1. 20
    1. 4

      Note that bcachefs is merged into kernel 6.7.

      I am really excited about the possibilities of bcachefs. It seems like it would really be a great storage subsystem for virtualization servers.

      1. 1

        I would love to have something like bcachefs. ZFS is far too slow for my needs, but I would like to use raidz2 for one specific backup server. Btrfs can’t actually do something like RAIDz2 without eating my data when shutting it down hard, and btrfs’s RAID1C3 is just a substitute, but not the real deal.

        1. 4

          I would love to have something like bcachefs. ZFS is far too slow for my needs

          Do you know where the slow speed comes from? Typically, when people say ‘ZFS is slow’ they have a workload that is problematic for CoW filesystems. Lots of in-place overwrites that require a write to the log, a write of the new block, and then a write of the log entry for recycling the now-unused block, then a write of the metadata updates for that will be slow, though adding a log device on a fast SSD significantly improves performance here. A workload with lots of random writes and then sequential reads can also be problematic due to the fragmentation introduced during the writes, though adding an L2ARC device can improve this a lot.

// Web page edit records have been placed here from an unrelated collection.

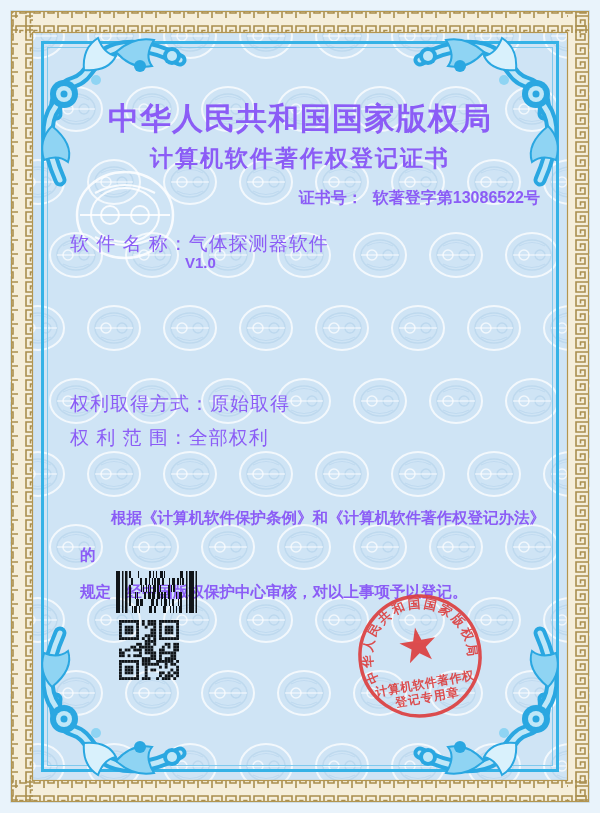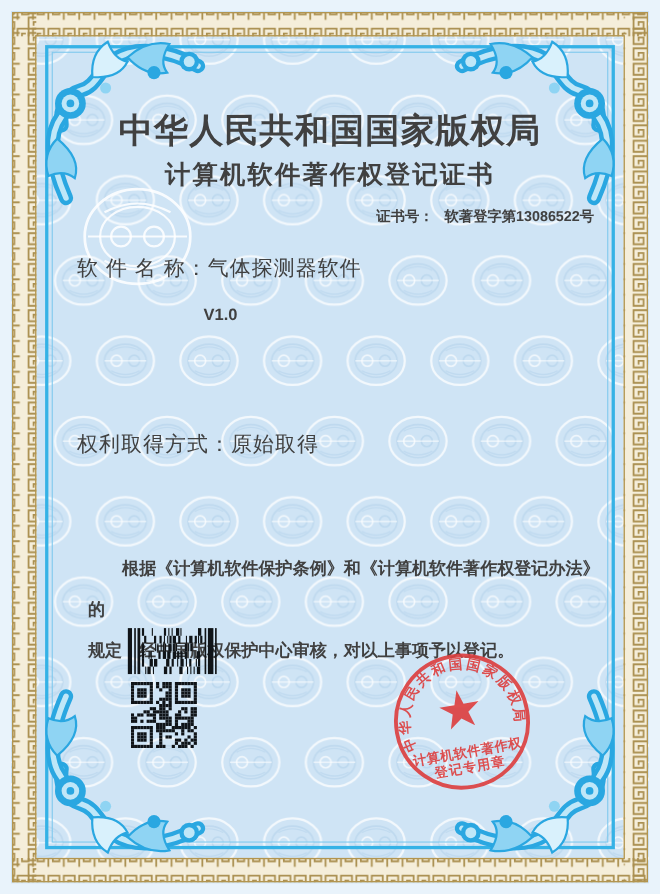--- a/index.html
+++ b/index.html
@@ -4,7 +4,7 @@
 <style>
   html,body{margin:0;padding:0;background:#e9f3fb;}
   .page{position:relative;width:600px;height:813px;overflow:hidden;
-        font-family:"Liberation Sans","DejaVu Sans",sans-serif;color:#404040;}
+        font-family:"Liberation Sans","DejaVu Sans",sans-serif;color:#8b5cf6;}
   .cert-bg{position:absolute;left:10px;top:10px;width:580px;height:793px;background:#cfe4f5;}
   .layer{position:absolute;left:0;top:0;width:600px;height:813px;}
   .abs{position:absolute;}

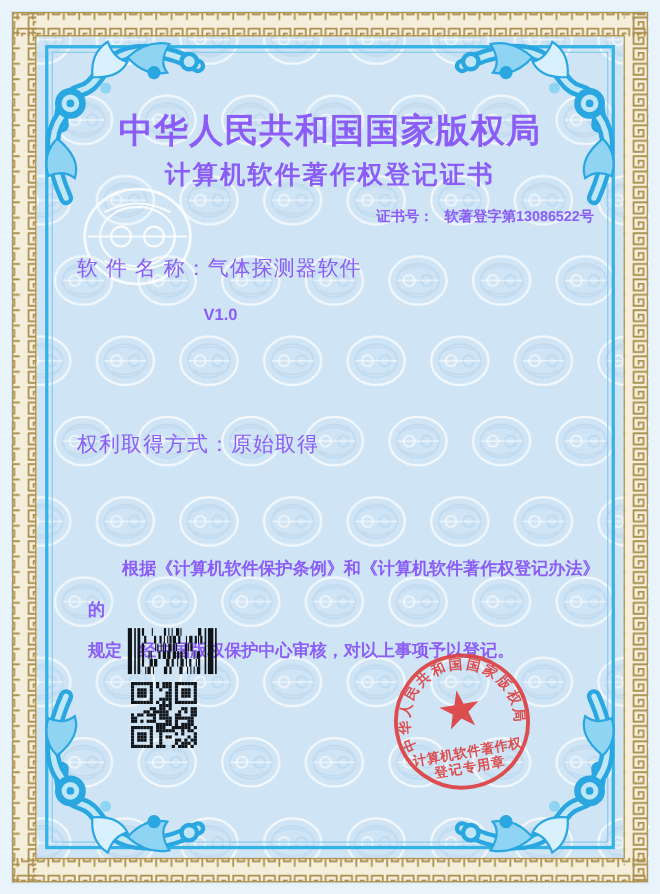--- a/index.html
+++ b/index.html
@@ -10,7 +10,7 @@
   .abs{position:absolute;}
   .authority{left:0;top:98px;width:600px;text-align:center;font-size:31px;font-weight:bold;letter-spacing:1px;}
   .doc-title{left:0;top:143px;width:600px;text-align:center;font-size:23px;font-weight:bold;letter-spacing:2px;}
-  .cert-no{left:0;top:188px;width:540px;text-align:right;font-size:13px;font-weight:bold;}
+  .cert-no{left:0;top:188px;width:540px;text-align:right;font-size:16px;font-weight:bold;}
   .cert-no .num{margin-left:10px;}
   .field{font-size:19px;font-weight:normal;letter-spacing:1px;white-space:nowrap;}
   .field .lbl{display:inline-block;min-width:110px;}

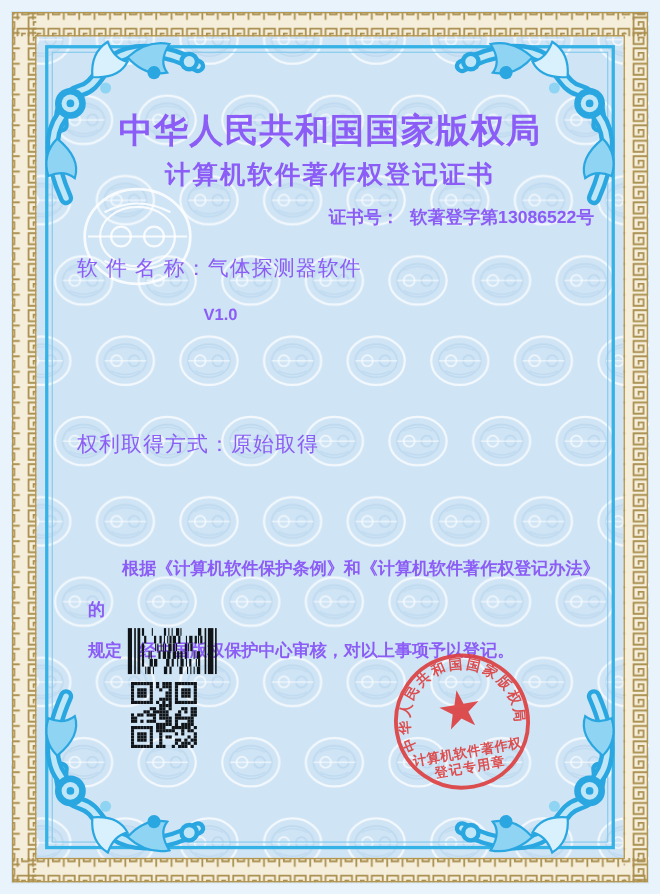--- a/index.html
+++ b/index.html
@@ -15,7 +15,7 @@
   .field{font-size:19px;font-weight:normal;letter-spacing:1px;white-space:nowrap;}
   .field .lbl{display:inline-block;min-width:110px;}
   .f-name{left:70px;top:231px;}
-  .f-version{left:185px;top:254px;font-size:15px;font-weight:bold;margin-top:24px;}
+  .f-version{left:185px;top:254px;font-size:15px;font-weight:bold;}
   .f-owner{left:70px;top:297px;}
   .f-acq{left:70px;top:391px;}
   .f-scope{left:70px;top:425px;}

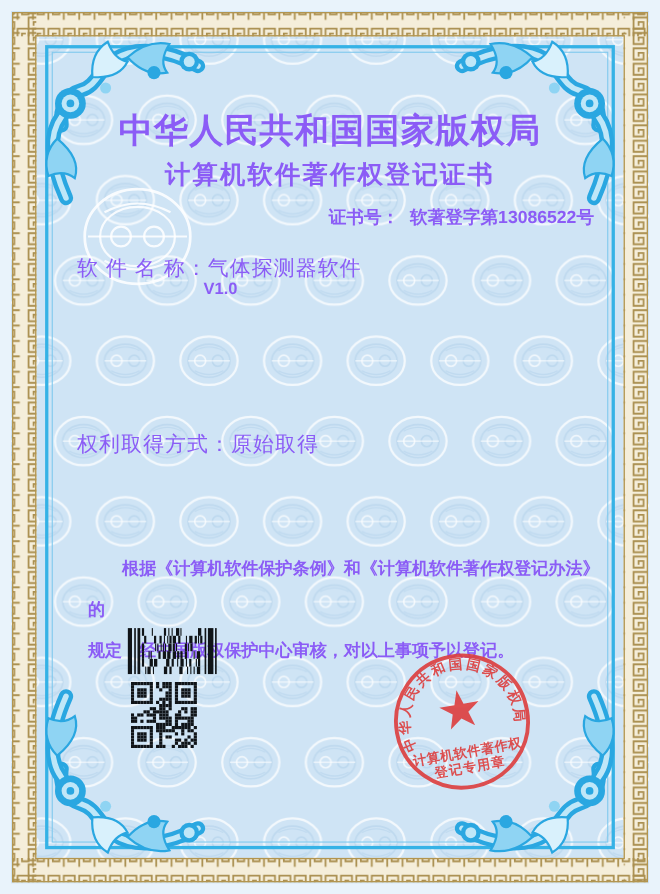--- a/index.html
+++ b/index.html
@@ -142,6 +142,9 @@
     <span class="lbl">权利取得方式：</span><span>原始取得</span>
   </div>
 
+  <div class="abs field f-scope">
+    <span class="lbl">权 利 范 围：</span><span>全部权利</span>
+  </div>
 
 
   <div class="abs statement">

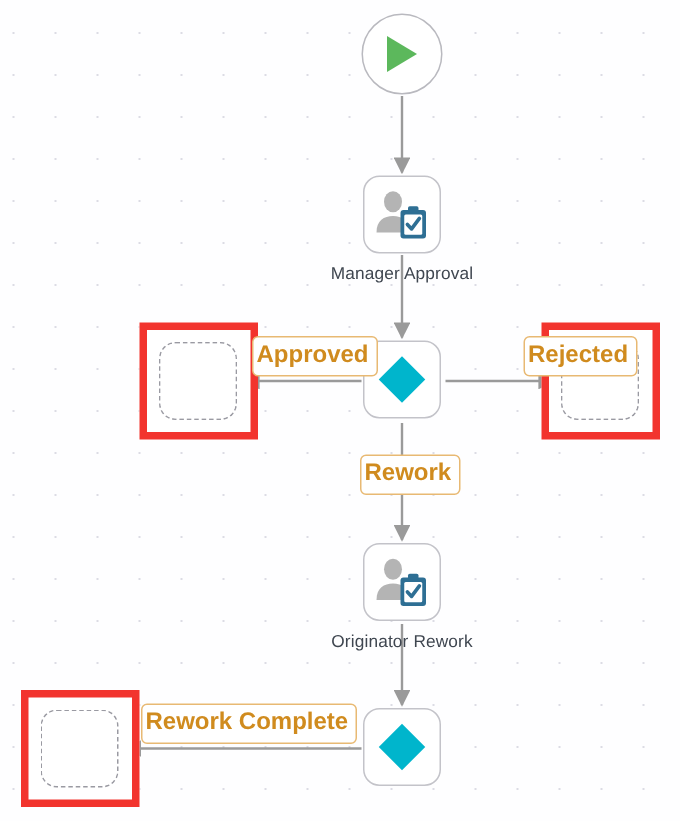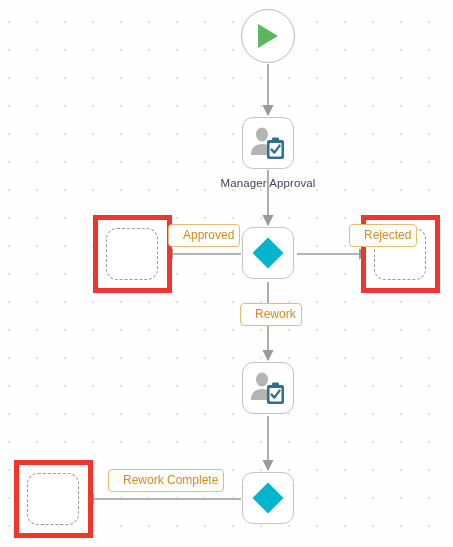--- a/index.html
+++ b/index.html
@@ -107,11 +107,12 @@
     border: 1px solid #e8b973;
     border-radius: 4px;
     color: #d08b1e;
-    font-size: 12px;
+    font-size: 16px;
     line-height: 1;
-    padding: 4px 5px 5px 14px;
+    padding: 4px 5px 5px 2px;
     white-space: nowrap;
     box-sizing: border-box;
+    font-weight: bold;
   }
 </style>
 </head>

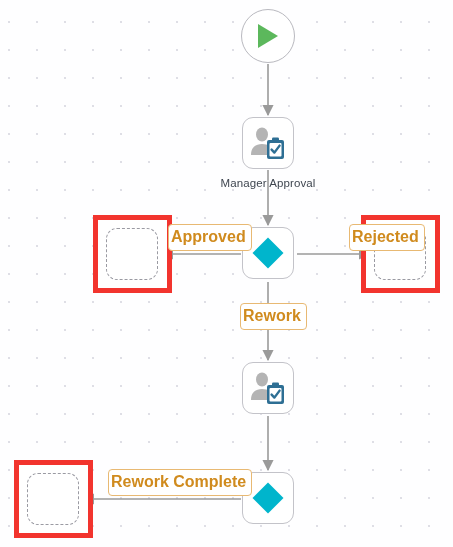--- a/index.html
+++ b/index.html
@@ -192,6 +192,7 @@
       <path d="M 21.6 23.6 L 24.4 26.6 L 29.6 19.6" stroke="#2e6f94" stroke-width="2.4" fill="none" stroke-linecap="round" stroke-linejoin="round"></path>
     </svg>
   </div>
+  <div class="node-label" style="left:168px; top:422px; width:200px;">Originator Rework</div>
 
   <div class="node gateway-node" style="left:242px; top:472px;">
     <svg width="34" height="34" viewBox="0 0 34 34">

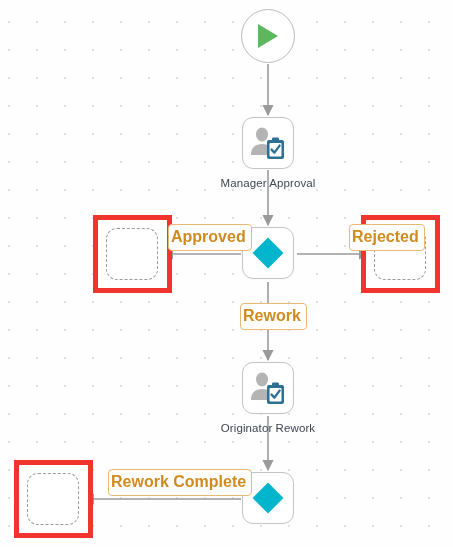--- a/index.html
+++ b/index.html
@@ -202,7 +202,7 @@
 
   <div class="highlight-frame" style="left:14px; top:460px; width:79px; height:78px;"></div>
   <div class="node placeholder-node" style="left:27px; top:473px;"></div>
-  <div class="edge-label" style="left:108px; top:469px;">Rework Complete</div>
+  <div class="edge-label" style="left:94px; top:469px;">Rework Complete</div>
 
 </div>
 

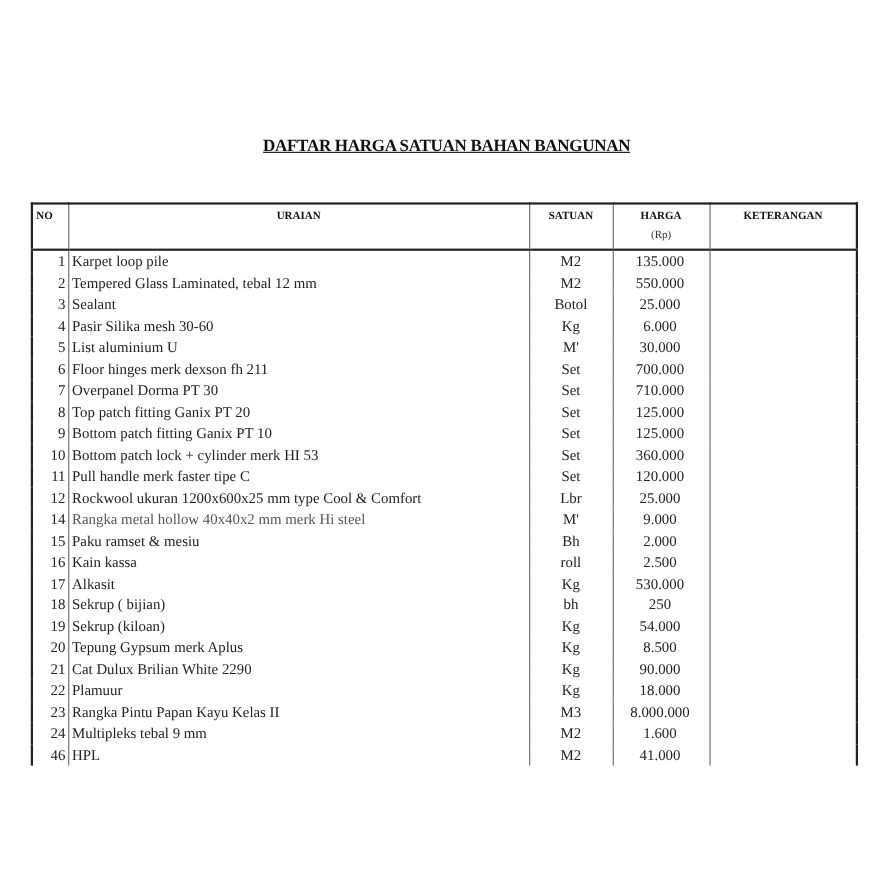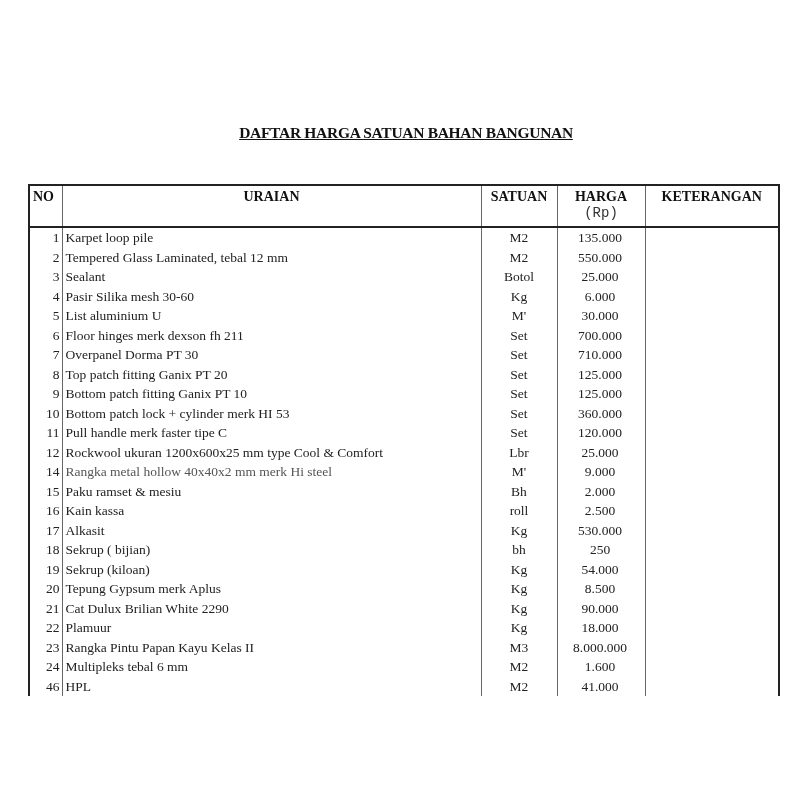--- a/index.html
+++ b/index.html
@@ -51,7 +51,7 @@
       padding: 2px 3px 0 3px;
       border-bottom: 2px solid #222;
       border-right: 1px solid #666;
-      font-size: 14px;
+      font-size: 10px;
       line-height: 17px;
       color: #111;
     }

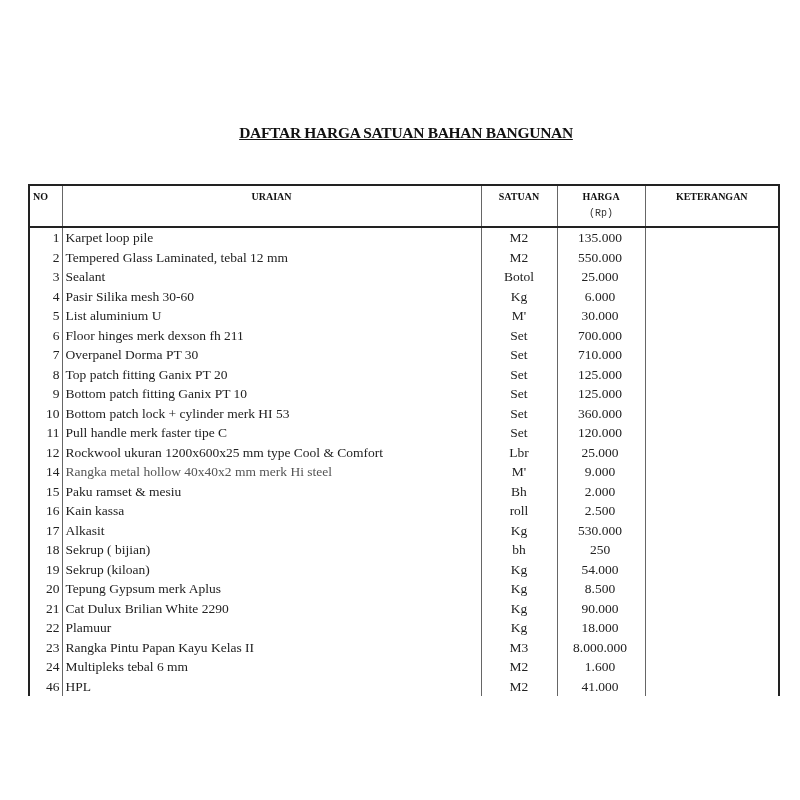--- a/index.html
+++ b/index.html
@@ -61,7 +61,6 @@
       display: block;
       font-weight: normal;
       color: #333;
-      font-family: Liberation Mono, monospace;
     }
     .price-table td {
       height: 19.5px;

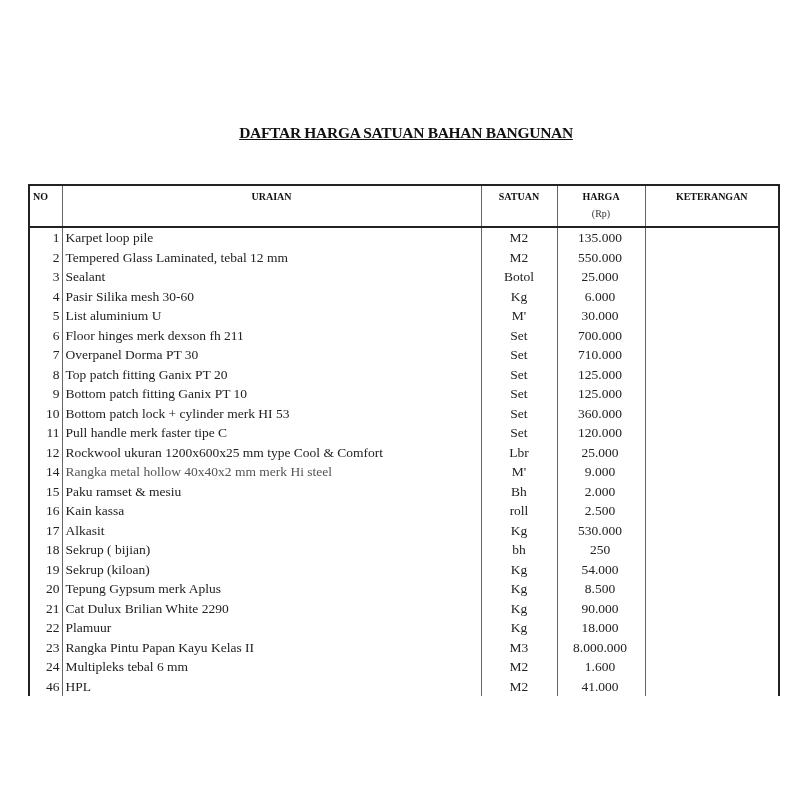--- a/index.html
+++ b/index.html
@@ -260,7 +260,7 @@
         </tr>
         <tr>
           <td class="td-no">24</td>
-          <td class="td-uraian">Multipleks tebal 6 mm</td>
+          <td class="td-uraian">Multipleks tebal 9 mm</td>
           <td class="td-satuan">M2</td>
           <td class="td-harga">1.600</td>
           <td class="td-ket"></td>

          This kind of problem is intrinsic to a CoW filesystem, so switching to a different CoW filesystem is unlikely to help more than tuning configuration parameters on ZFS would. If you have a workload that’s slow as the result of something that’s intrinsic to the design of ZFS rather than as a property of CoW filesystems, I’d be very curious to learn what it is.

          1. 1

            We did some benchmarks on that box previously and for Borgbackups it didn’t work out for us.

            I have a new box coming in, and I’ll test it again whether things changed - we’ll see.

            I don’t know exactly what kind of stuff Borg does under the hood, but at least it’s not a WAL of some DBMS or a VM disk.

            1. 1

              It is possible this my issue will give you some insights into borg performance: https://github.com/borgbackup/borg/issues/7674

              As well as I remember borg flushes OS cache in borg create operation (see the issue for details)

      2. 4

        Some of the static nature of ZFS has changed since the author looked. The block pointer rewriting work has made it possible to do some of the changes that they list as impossible. In particular, you can now add disks to RAID-Z configurations.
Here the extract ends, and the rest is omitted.